Relocation can sometimes require a lot of back-and-forth trips between the departure and destination locations. To help control the associated costs, most companies include language in their policies that define specific conditions under which employees are expected to drive or allowed to fly for home finding trips, return trips during temporary living, and final move.
This typically means a “mileage threshold.” If the distance between the two locations exceeds this threshold, the employee would be qualified to fly; anything under, the employee would be expected to drive. We’ve seen such thresholds range from 250 to 750 miles, with the most common being 500 miles.
However, in practice, the majority of companies that I have worked with indicate that employees will typically drive at least one or both cars during the final move because they need to transport pets or delicate items that they do not want to have shipped.
A quick glance at six different policies I’ve recently reviewed shows a wide variance in approaches to final move reimbursement. While all of the policies cite travel for the employee and family, five of the companies describe specific expenses, meals, lodging, and mileage thresholds:
— Distance thresholds cited by three of the companies are 450 or 500 miles (one company lowers the threshold to 250 miles for Executive-level employees)

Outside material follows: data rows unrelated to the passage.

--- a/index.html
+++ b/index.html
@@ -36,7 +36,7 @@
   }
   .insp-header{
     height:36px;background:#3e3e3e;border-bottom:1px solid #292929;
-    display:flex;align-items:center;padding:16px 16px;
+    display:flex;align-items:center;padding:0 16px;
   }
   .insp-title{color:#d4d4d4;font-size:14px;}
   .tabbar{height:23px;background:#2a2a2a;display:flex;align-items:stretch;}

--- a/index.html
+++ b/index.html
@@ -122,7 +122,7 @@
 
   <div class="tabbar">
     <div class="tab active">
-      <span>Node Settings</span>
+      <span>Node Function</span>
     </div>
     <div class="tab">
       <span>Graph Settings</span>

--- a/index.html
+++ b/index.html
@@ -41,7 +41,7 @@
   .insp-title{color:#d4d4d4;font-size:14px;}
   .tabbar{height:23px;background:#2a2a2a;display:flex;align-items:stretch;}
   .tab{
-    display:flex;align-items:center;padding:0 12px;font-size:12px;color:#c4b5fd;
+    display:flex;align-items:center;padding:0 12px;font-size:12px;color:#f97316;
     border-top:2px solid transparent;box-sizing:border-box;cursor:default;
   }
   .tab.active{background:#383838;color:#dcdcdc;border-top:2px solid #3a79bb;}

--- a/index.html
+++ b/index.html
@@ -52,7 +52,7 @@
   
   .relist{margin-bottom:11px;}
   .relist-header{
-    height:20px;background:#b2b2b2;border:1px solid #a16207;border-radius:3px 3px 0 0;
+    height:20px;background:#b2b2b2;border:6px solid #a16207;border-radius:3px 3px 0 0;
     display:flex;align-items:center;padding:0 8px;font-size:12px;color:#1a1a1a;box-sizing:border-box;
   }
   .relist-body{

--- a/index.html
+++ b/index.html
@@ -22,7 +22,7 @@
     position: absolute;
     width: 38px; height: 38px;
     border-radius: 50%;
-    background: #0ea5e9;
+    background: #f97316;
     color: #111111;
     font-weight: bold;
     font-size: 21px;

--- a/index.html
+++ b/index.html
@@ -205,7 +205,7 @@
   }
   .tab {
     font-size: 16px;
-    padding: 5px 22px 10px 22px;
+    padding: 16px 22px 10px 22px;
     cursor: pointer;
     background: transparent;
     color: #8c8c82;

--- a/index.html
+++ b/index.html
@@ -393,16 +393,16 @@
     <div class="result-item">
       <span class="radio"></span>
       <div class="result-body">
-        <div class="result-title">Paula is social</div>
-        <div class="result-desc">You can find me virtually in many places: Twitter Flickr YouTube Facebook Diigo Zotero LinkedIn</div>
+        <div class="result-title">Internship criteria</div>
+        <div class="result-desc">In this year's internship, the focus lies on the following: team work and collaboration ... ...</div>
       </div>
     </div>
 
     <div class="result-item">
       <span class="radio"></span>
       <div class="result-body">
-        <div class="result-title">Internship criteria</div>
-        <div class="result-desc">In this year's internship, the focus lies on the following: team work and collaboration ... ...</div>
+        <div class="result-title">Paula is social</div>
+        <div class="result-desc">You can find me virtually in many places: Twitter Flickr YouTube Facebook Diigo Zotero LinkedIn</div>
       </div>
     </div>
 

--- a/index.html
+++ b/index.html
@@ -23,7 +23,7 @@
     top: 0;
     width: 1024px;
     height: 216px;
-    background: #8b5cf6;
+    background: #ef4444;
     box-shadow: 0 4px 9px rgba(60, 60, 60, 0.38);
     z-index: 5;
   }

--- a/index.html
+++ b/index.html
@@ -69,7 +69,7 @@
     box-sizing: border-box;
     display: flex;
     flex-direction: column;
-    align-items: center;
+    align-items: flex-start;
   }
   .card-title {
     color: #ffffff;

— Mileage is based on the current IRS rate
— Meals are provided as either a per diem or up to a dollar limit
— The majority don’t use a per diem for lodging, stating either “reasonable lodging” or one night each in the old and new locations
Two of the companies include final move expenses as part of a lump sum allowance for a number of provisions. However, final move travel and lodging expenses are qualified moving expenses that may be deducted in a transferee’s tax return. Excluding them from a lump-sum payment will decrease the company’s gross-up cost, since final move travel and lodging expenses are normally excluded from taxable wages.
Lastly, it’s important to consider that while requiring employees to drive can reduce air travel and the related costs, driving for excessive distances increases the risks associated with long-distance travel (for example, falling asleep at the wheel, prolonged exposure to the Hannah Montana soundtrack if the kids are present, and the need for overnight stays in hotels).